WHAT IS REQUIRED
From the entries below, count every line that contains the word "test". Please give the number and nothing else.

DATASET EXCERPTS
_ _ _ _ _

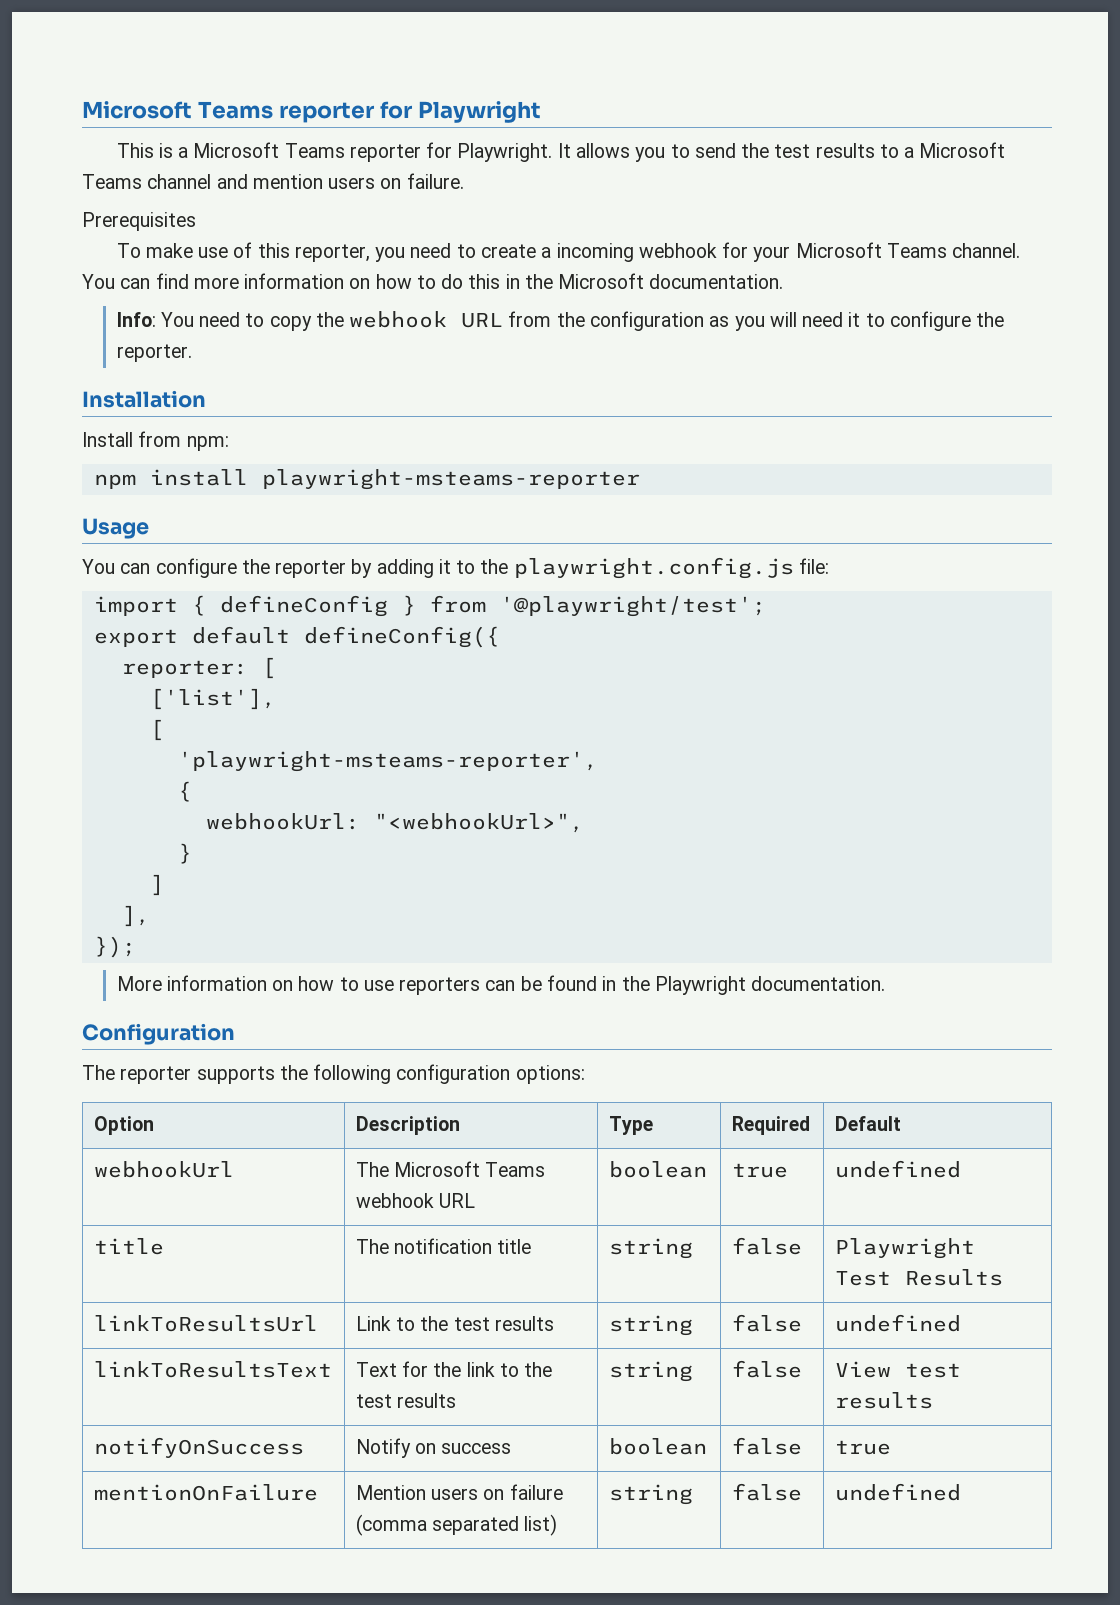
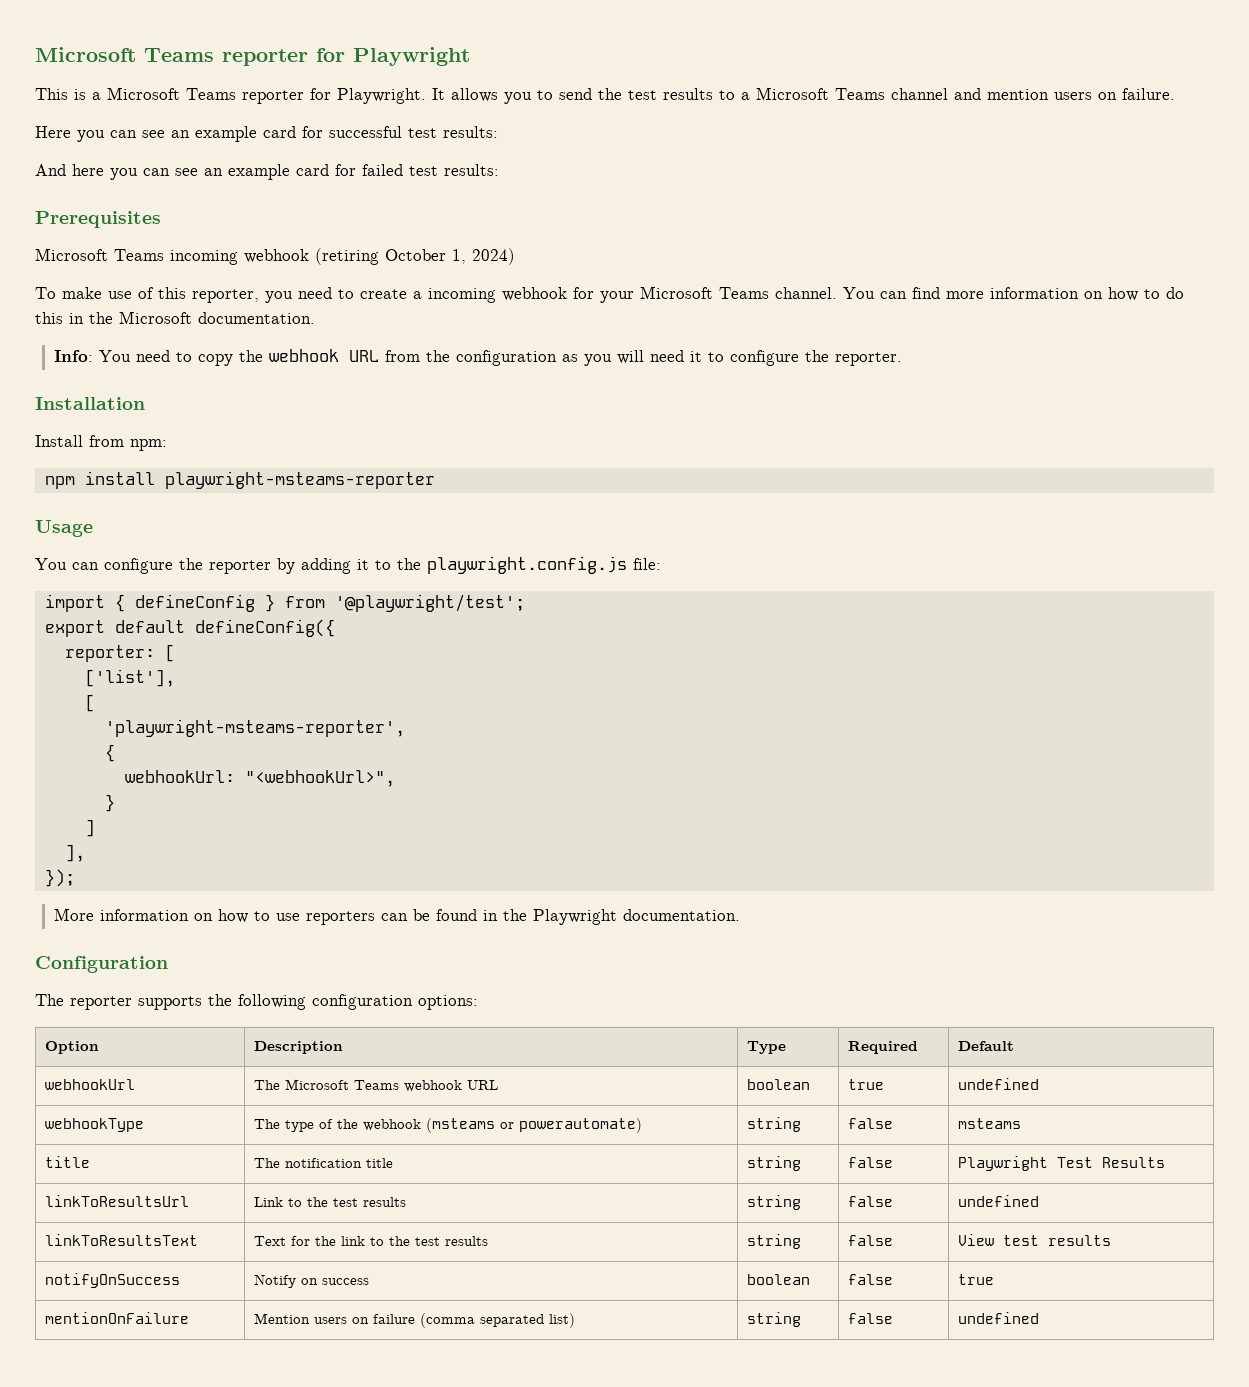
+ Here you can see an example card for successful test results:
+ And here you can see an example card for failed test results:
  Prerequisites
+ Microsoft Teams incoming webhook (retiring October 1, 2024)
+ webhookType | The type of the webhook (msteams or powerautomate) | string | false | msteams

_ _ _ _ _

TASK RESPONSE
2